Based on my American notions of an all-female production staged for an almost exclusively female audience, I was expecting the black-box-theater equivalent of a dive bar. But kitschy underground is not what the Takarazuka has to offer, and instead I found myself lining up in front of the grand-staircased, crimson-carpeted, velvet-seated Takarazuka Tokyo Theater early on a Saturday morning, hoping to get a ticket for the 11 a.m. show, while other women--women who knew enough to buy their tickets well in advance--gathered together in groups demarcated by scarf color. The scarves identify the fan clubs of each popular otokoyaku (male role player) and musumeyaku (female role player), and the scarf-wearing women arrive early to each and every performance in order to line up, front rows kneeling, and ritualistically proffer cards and small gifts to their favorite stars. (Since it was chilly, I walked up wearing an eggshell blue scarf picked through with maroon and navy paisley, leading to a lot of warily appraising looks from fans trying to figure out my seemingly lunatic proclamation of allegiance.)
Once everyone has arrived, over 1,000 women routinely press Into the theater and head straight to the gift shop for the mass consumption of souvenirs featuring gender-bending faces--the otokoyaku are women meant to play male without ever becoming too masculine. Described constantly as "ideal men," the otokoyaku embody everything heroic, romantic, and handsome in a highly stylized notion of masculinity, one that is never disappointingly confined to reality. The goal isn't impeccable drag king or indistinguishable androgyny, but rather a carefully cultivated physicality; specific modes of speech and behavior are taught to each generation of otokoyaku by their predecessors, all to please the desires of their female audience.
The musumeyaku, on the other hand, are meant to also play highly stylized gender roles, but their exaggerated femininity is a prop to the otokoyaku. The Takarazuka Revue's English language website declares, "Despite being women, the otokoyaku wear an air of male sexuality, while the musumeyaku help them stand out. If one or the other were gone, the Takarazuka Revue would be nothing." The website also notes that the otokoyaku can be most easily distinguished by their short hair, the musumeyaku by their long hair. And it is true--the gender binary is so clearly enforced on stage that you will never lose track of whether a character is male or female. It's no wonder, then, that the otokoyaku, who are women performing outside of the gender norms they were born into, are more popular with the audience than the women who are stuck in heteronormative femininity.

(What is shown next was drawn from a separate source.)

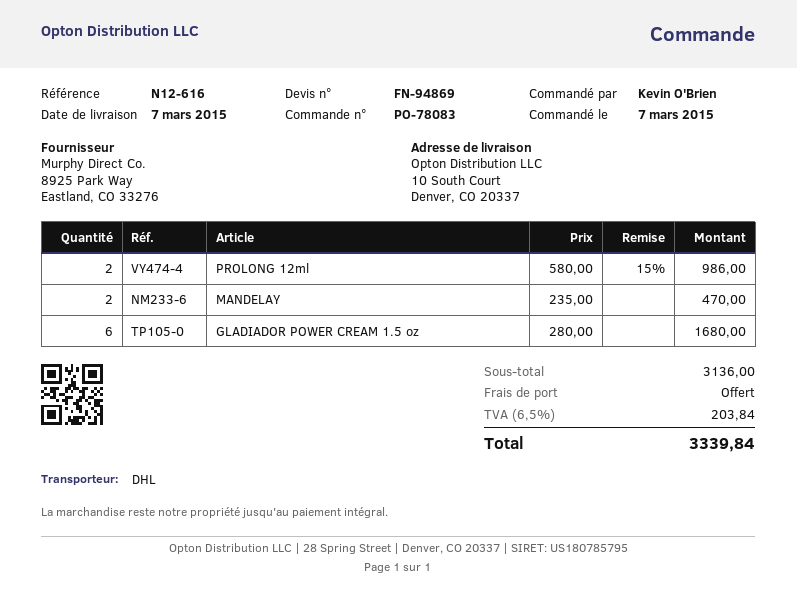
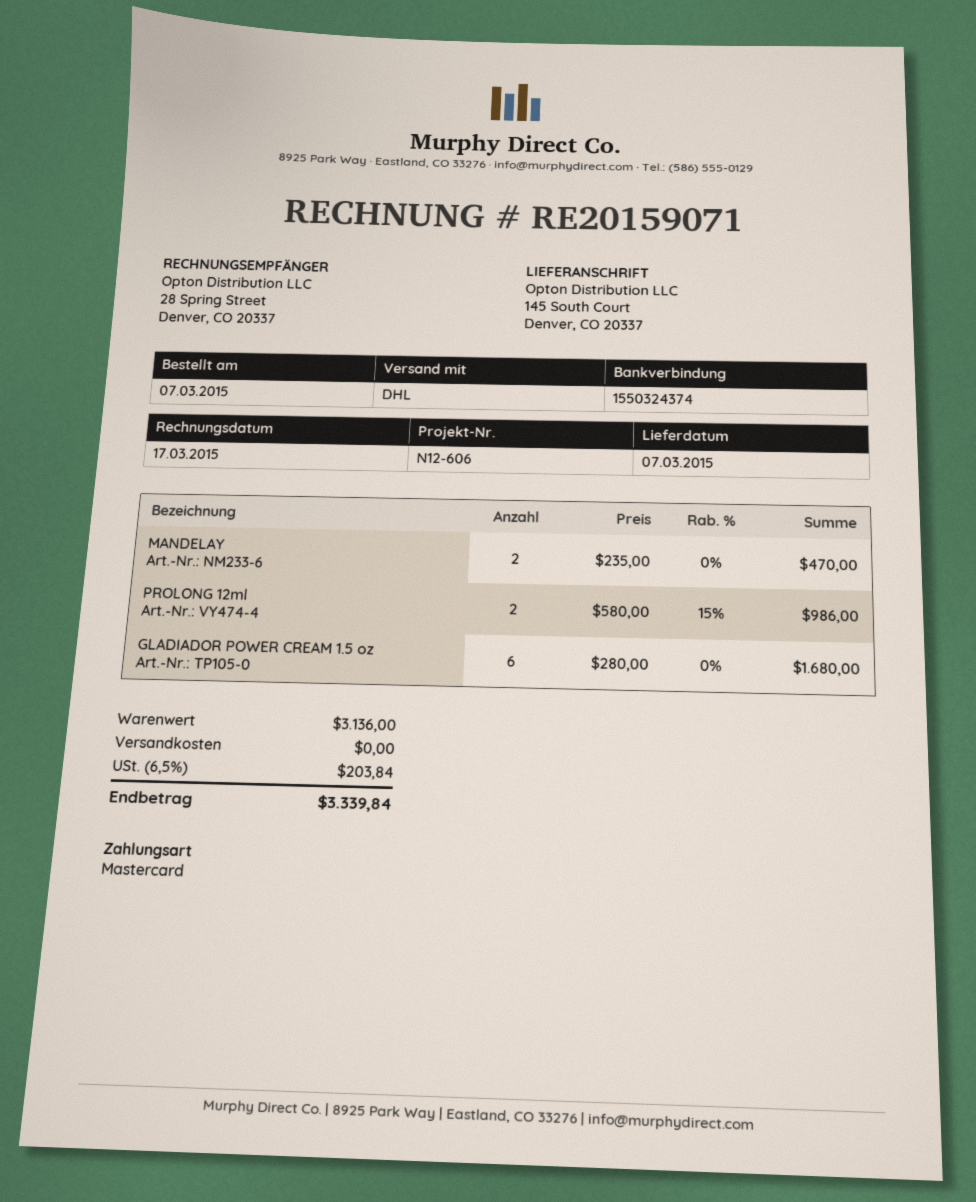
reference: N12-616 -> N12-606
ship to: 10 South Court, Denver, CO 20337 -> 145 South Court, Denver, CO 20337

The revue was founded in 1914 by Hankyu Railway executive Ichizo Kobayashi; its purpose was to lure train passengers to a failed resort, where the first audiences sat in what had previously been the in-ground swimming pool. But the founder's commercial enterprise had always been twinned with a social aim--as Jennifer Robertson, a professor of anthropology and art history at the University of Michigan and the author of Takarazuka: Sexual Politics and Popular Culture in Modern Japan, notes: "Kobayashi's ostensible intentions in having females perform as men on stage was to allow potentially disruptive 'modern girls' to sow their oats in a sanctioned context [the revue], and later, when they retired, to parlay their firsthand experience of performing as men into their 'real' profession as married women. He believed that otokoyaku made the best wives, as, having performed as men, they would be able to anticipate and satisfy the needs of their real-life husbands."

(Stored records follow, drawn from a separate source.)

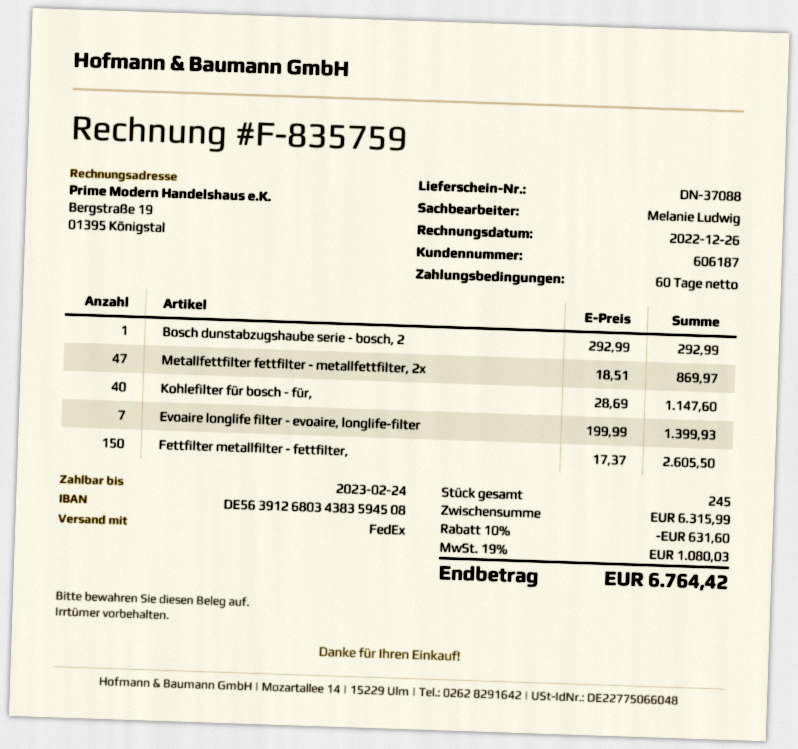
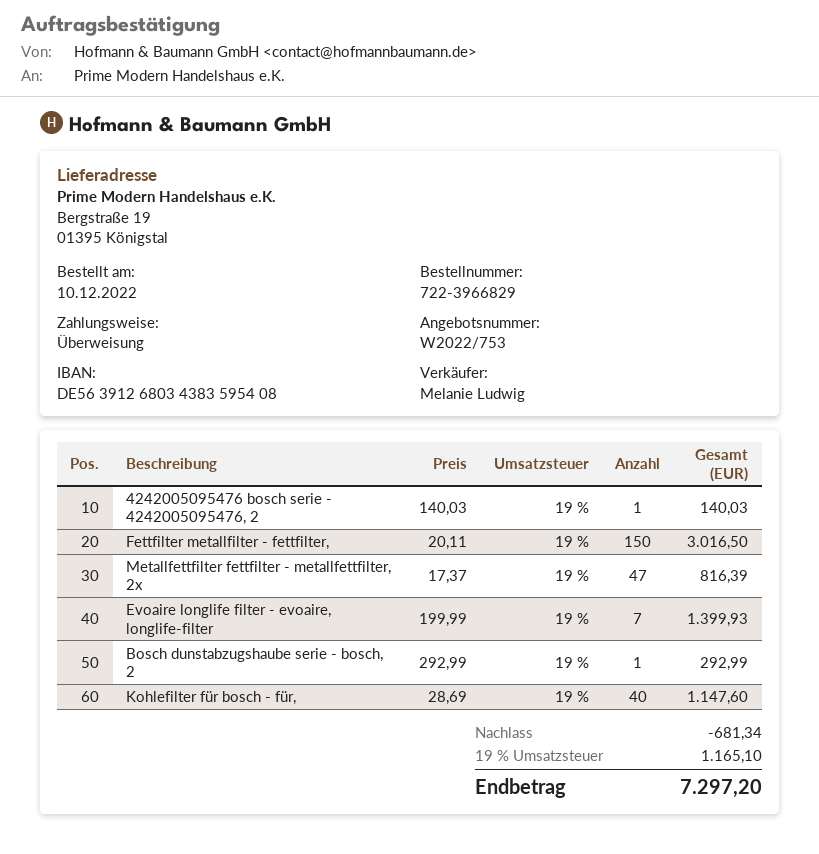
bank account: DE56391268034383594508 -> DE56391268034383595408
Metallfettfilter fettfilter - metallfettfilter, 2x: 47 x 18.51 = 869.97 -> 47 x 17.37 = 816.39
Fettfilter metallfilter - fettfilter,: 150 x 17.37 = 2605.50 -> 150 x 20.11 = 3016.50
4242005095476 bosch serie - 4242005095476, 2: none -> 1 x 140.03 = 140.03
discount: 631.60 -> 681.34
tax: 19% = 1080.03 -> 19% = 1165.10
total: 6764.42 -> 7297.20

With the goal of protecting the revue from an unsavory reputation (women on stage had previously been outlawed in Japan due to prostitution in kabuki theaters) and promoting the concept of the female revue as societal betterment, the Takarazuka Music School is the highly selective two-year performing arts school from which every Takarasienne (think "Parisienne") must graduate--after a curriculum of dance, singing, drama, and strict etiquette; this last subject is taught by military personnel and enforced by the senior class. Most students, and even many performing Takarasiennes, live in the school's dormitory, and all must live by the unwritten Violet Code of Behavior, which is premised on a motto that translates as either "Modesty, Fairness, and Grace" or "Purely, Righteously, Beautifully."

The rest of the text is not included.